● WHAT TO DO: Below are some records. Print exactly the lines between the one holding "Hinged Plain Sash" and the one holding "Fast and furious", inclusive, and nothing else.

EXTRACTED DATA Block Start

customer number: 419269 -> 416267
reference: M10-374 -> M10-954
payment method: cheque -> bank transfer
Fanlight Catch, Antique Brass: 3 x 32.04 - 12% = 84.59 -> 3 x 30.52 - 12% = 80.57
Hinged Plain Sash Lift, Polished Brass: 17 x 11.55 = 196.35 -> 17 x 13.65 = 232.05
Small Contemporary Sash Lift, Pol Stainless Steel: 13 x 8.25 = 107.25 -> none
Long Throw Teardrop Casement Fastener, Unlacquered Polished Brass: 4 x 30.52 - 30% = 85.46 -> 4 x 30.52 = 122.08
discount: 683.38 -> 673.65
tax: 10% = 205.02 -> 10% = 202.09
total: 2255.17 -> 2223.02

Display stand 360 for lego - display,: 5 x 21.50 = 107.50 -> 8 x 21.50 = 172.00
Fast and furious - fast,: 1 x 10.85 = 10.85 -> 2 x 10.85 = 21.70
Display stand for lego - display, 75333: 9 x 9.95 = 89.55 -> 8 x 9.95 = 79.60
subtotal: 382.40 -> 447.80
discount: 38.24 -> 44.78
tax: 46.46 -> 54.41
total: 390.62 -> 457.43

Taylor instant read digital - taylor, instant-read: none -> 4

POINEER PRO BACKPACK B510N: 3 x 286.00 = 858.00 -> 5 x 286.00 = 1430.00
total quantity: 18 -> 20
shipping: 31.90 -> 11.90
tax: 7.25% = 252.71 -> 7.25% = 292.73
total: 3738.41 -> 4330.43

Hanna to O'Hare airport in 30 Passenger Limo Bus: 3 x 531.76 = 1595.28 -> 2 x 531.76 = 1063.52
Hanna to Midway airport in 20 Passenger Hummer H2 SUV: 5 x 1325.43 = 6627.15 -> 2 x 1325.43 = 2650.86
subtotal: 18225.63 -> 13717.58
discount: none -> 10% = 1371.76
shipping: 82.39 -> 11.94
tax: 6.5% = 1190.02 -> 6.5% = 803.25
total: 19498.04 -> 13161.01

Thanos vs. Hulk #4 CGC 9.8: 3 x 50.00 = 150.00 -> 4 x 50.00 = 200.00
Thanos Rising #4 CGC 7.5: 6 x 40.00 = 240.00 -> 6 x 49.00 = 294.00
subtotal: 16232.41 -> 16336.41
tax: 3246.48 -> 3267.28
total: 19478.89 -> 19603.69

EXTRACTED DATA Block End

● ANSWER AREA:
Hinged Plain Sash Lift, Polished Brass: 17 x 11.55 = 196.35 -> 17 x 13.65 = 232.05
Small Contemporary Sash Lift, Pol Stainless Steel: 13 x 8.25 = 107.25 -> none
Long Throw Teardrop Casement Fastener, Unlacquered Polished Brass: 4 x 30.52 - 30% = 85.46 -> 4 x 30.52 = 122.08
discount: 683.38 -> 673.65
tax: 10% = 205.02 -> 10% = 202.09
total: 2255.17 -> 2223.02

Display stand 360 for lego - display,: 5 x 21.50 = 107.50 -> 8 x 21.50 = 172.00
Fast and furious - fast,: 1 x 10.85 = 10.85 -> 2 x 10.85 = 21.70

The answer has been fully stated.